My response to these Neanderthals is to challenge them to let me shoot them with their own paintball gun from a ten meter distance, and I’ll set the speed at which the paintball is fired. You guessed right – NO TAKERS!! Can’t understand though, because Mr Macho has just told me that the paintball doesn’t really hurt the monkey! We have on more than one occasion rescued monkeys splashed in paint from the paintballs shot at them. We rescued a young monkey (see pic ) with severe concussion after a witness actually saw him being shot against his head with a paintball. He later died from a brain hemorrhage!

The question I always ask is, “Then tell me why, when people play their paintball games, do they wear such serious protection gear”? I see special-impact-lessening vests, helmets, eye protection and much more. I also see the painful injuries people suffer during these games when a paintball hits a less protected part of their body. Looking at those injuries I can only imagine the impact with which the paintball strikes the body of a small animal like a monkey, cat or bird. It must be phenomenal, and both terrifying and excruciatingly painful!

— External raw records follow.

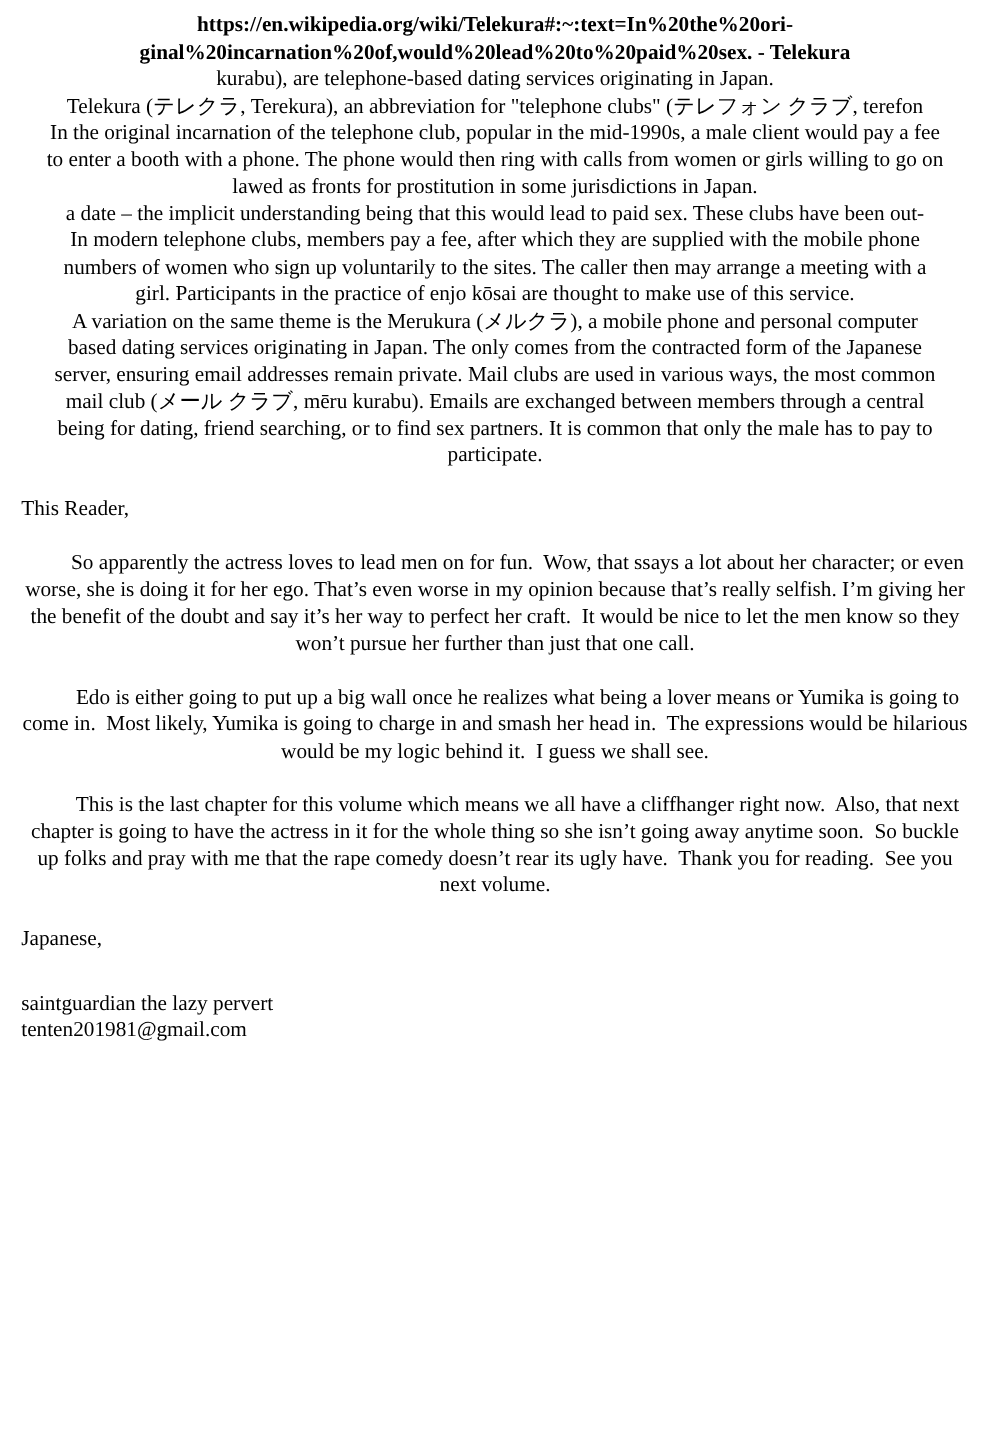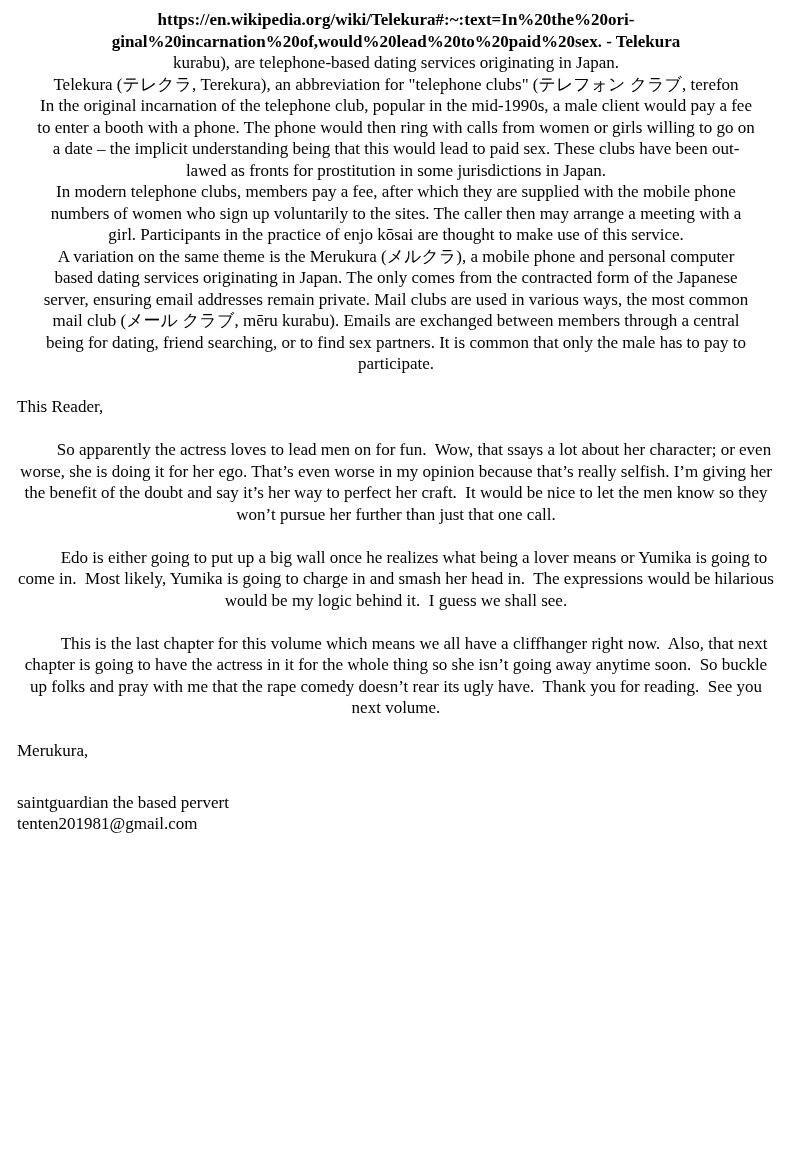"a date – the implicit" div.line { order: before "lawed as fronts for prostitution" -> after "lawed as fronts for prostitution" }
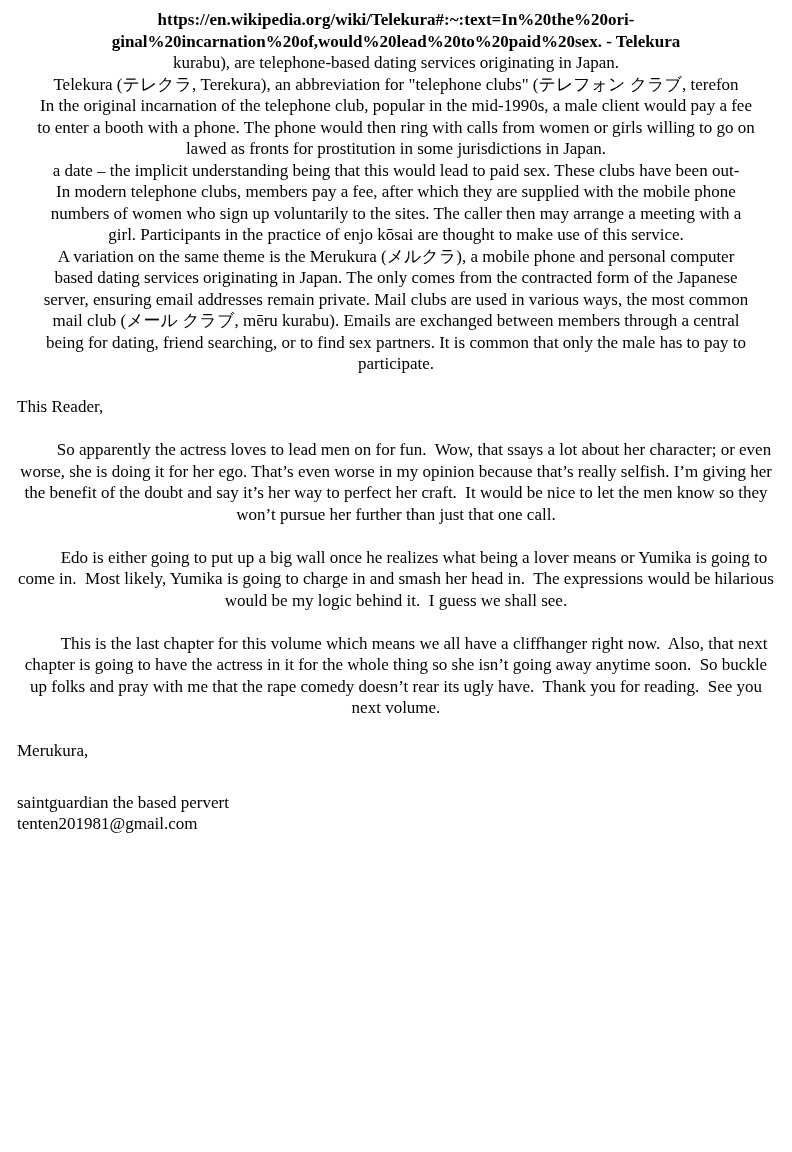"Merukura," p.closing { text: Merukura -> Japanese }
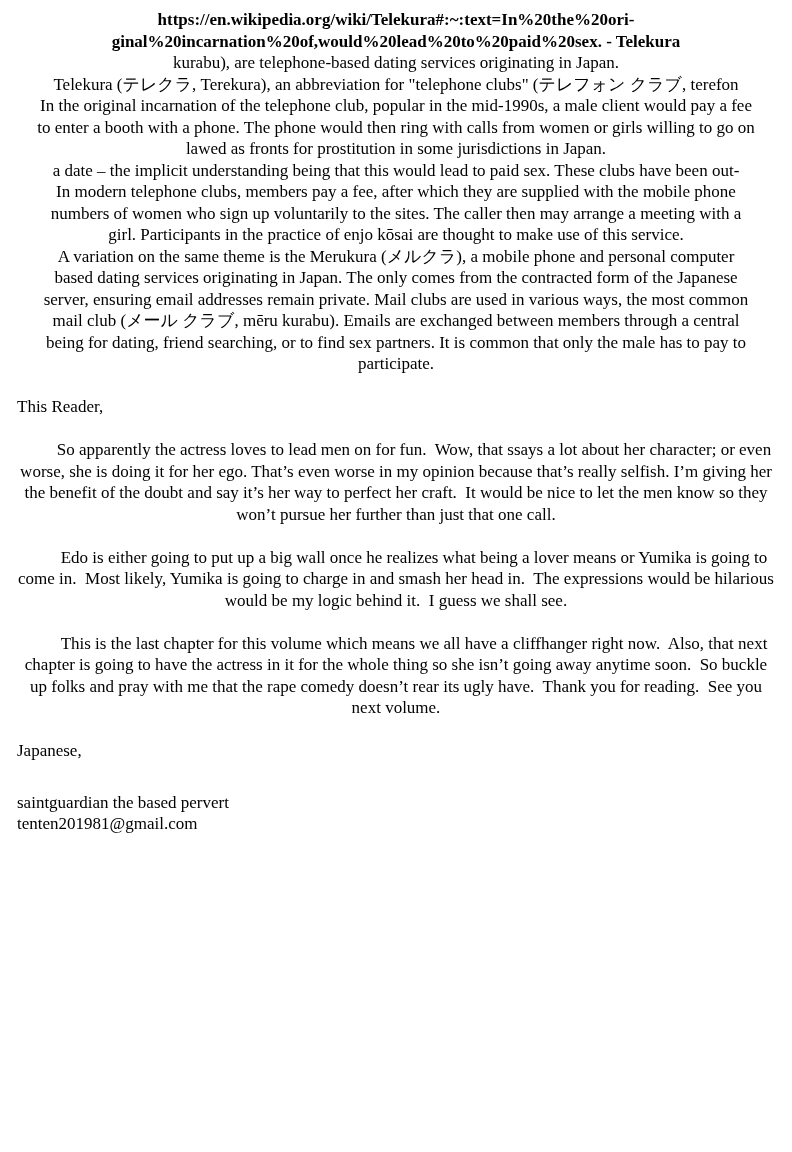"saintguardian the based pervert" p.sig-name { text: based -> lazy }
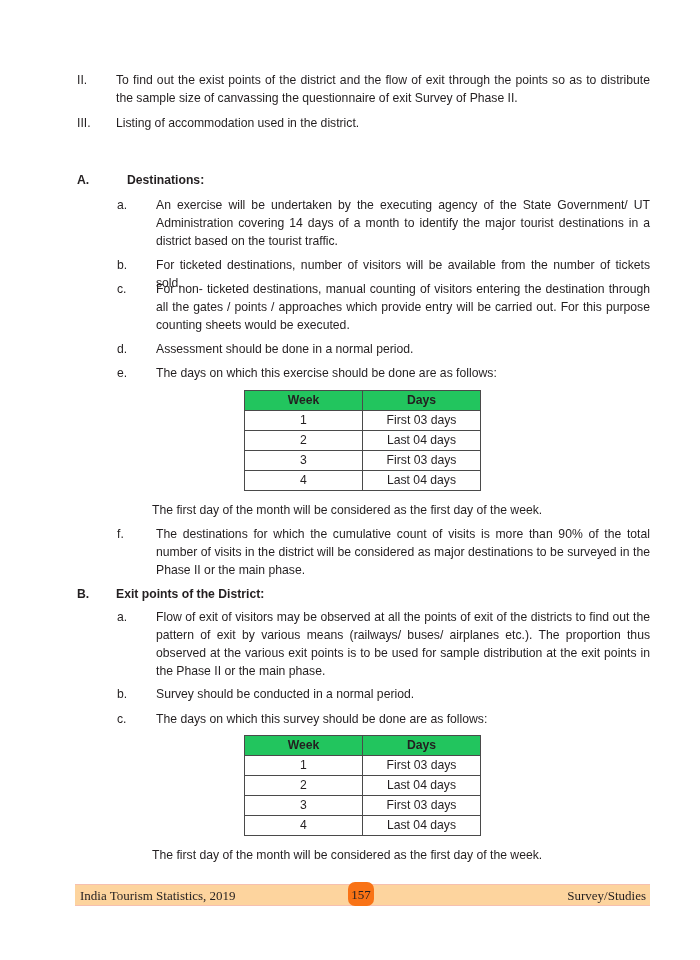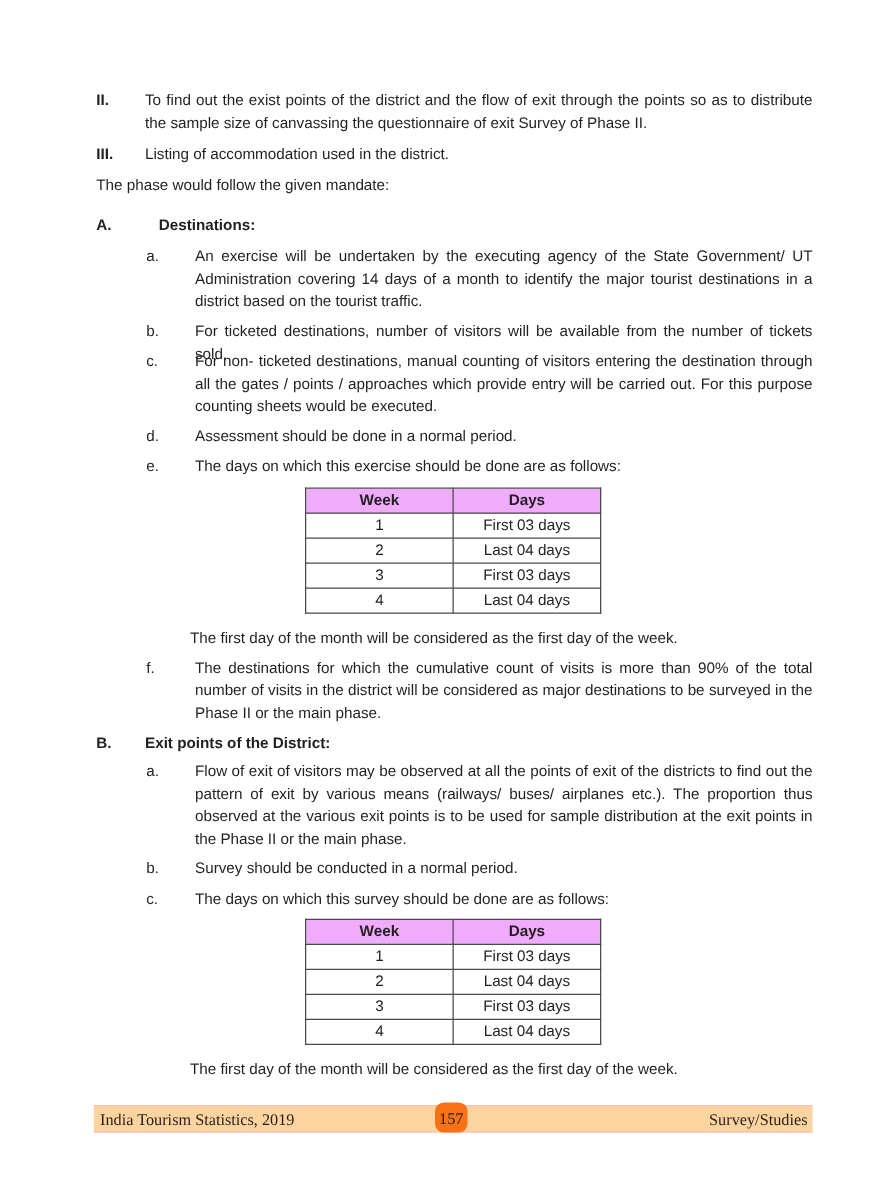"II." .roman-num { font-weight: bold -> none }
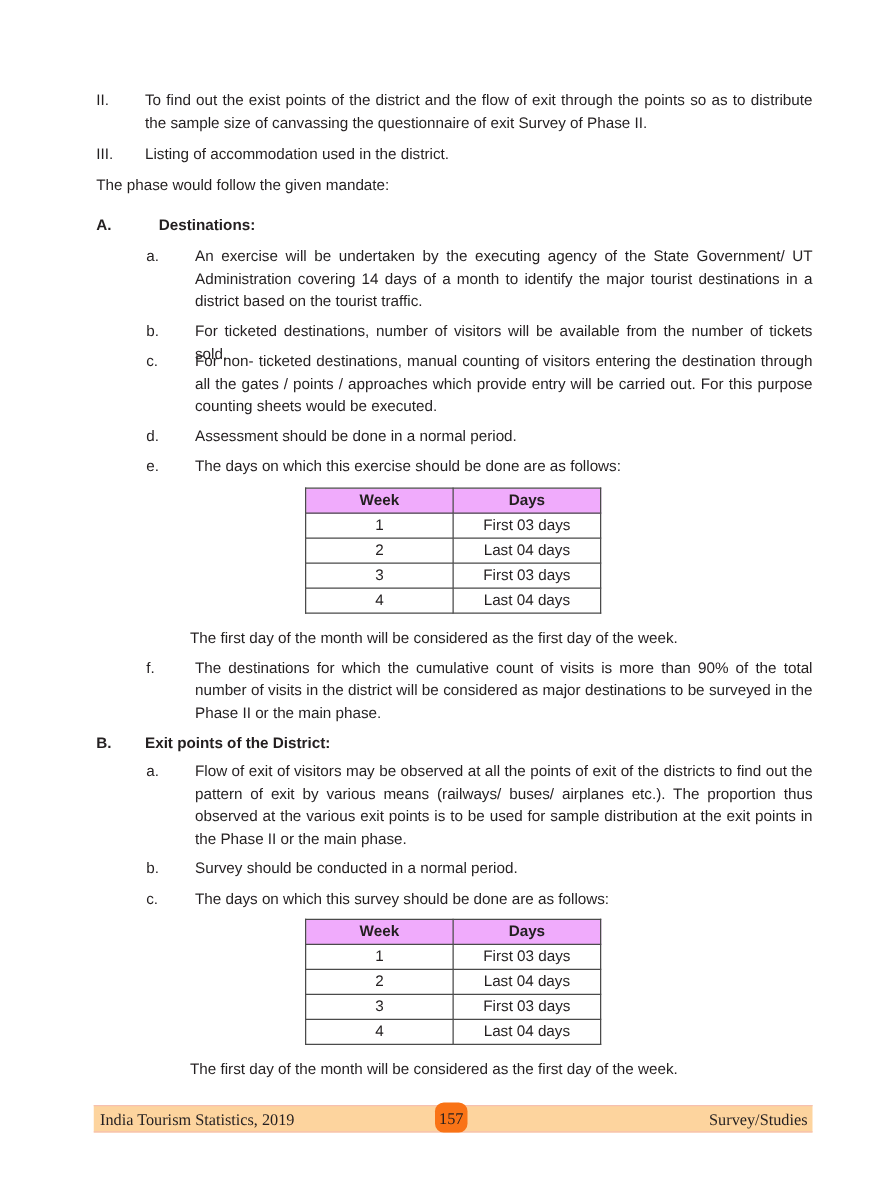"The phase would follow the" div.para { html: <div>The phase would follow the given mandate:</div> -> none }
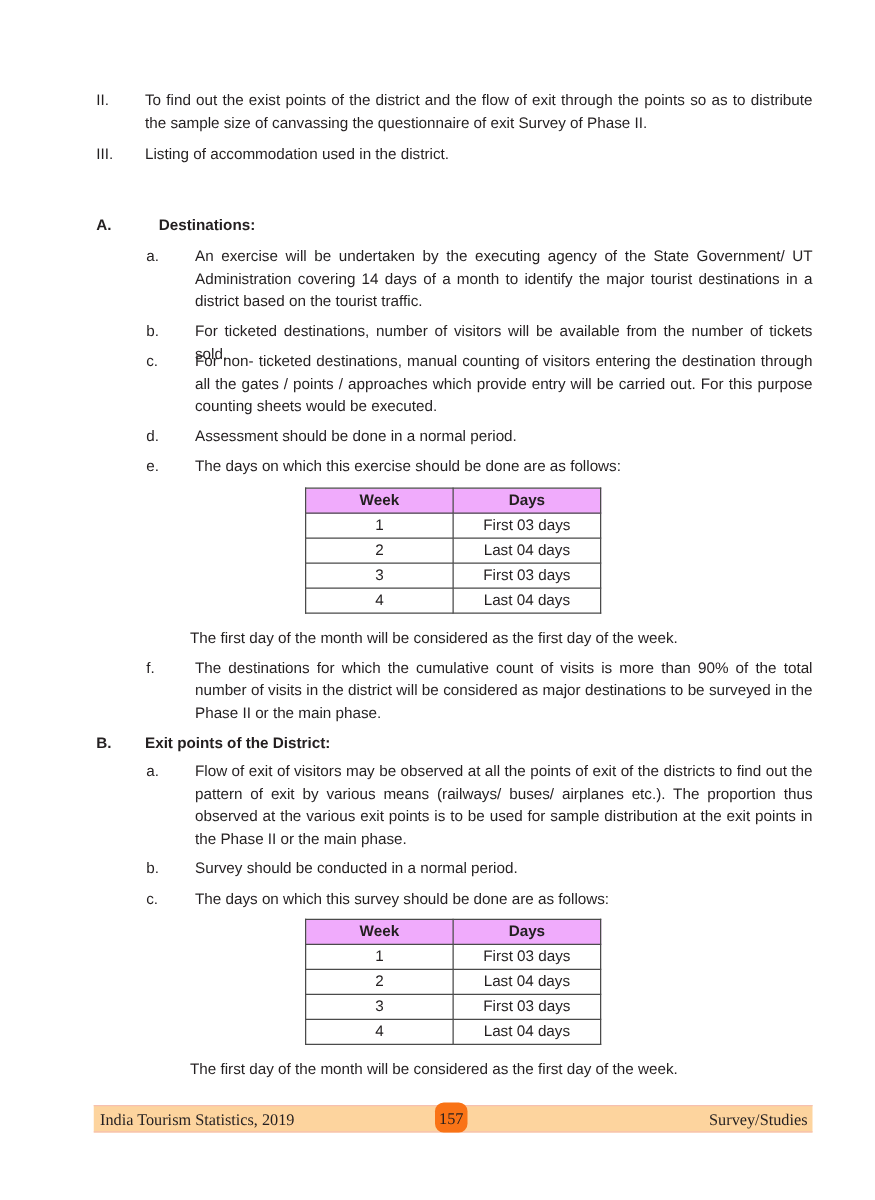"Week" table.days-table th { background: #f0abfc -> #22c55e }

It’s definitely time to introduce restrictions on the random use of paintball guns in residential areas and also as a means of chasing away animals. Most metropolitan by-laws allow for prosecution of anyone doing anything, or acting in a manner, that could cause damage to property or injury to any person. The malicious use of paintball guns would in all likelihood fall under the control of such a by-law. But it is time to act more directly against paintball violence and specific laws are urgently needed. As more and more people claim that they have purchased their paintball gun for self defence in our crime-ridden country, so the nature of the objects used as paintball ammunition become more dangerous, and so the effect on animal targets becomes more lethal.

It’s a simple fact borne out by visible evidence: paintball guns are not toys – in the wrong hands they are dangerous weapons that are being used to perpetrate terrible acts of cruelty against monkeys and other animals!!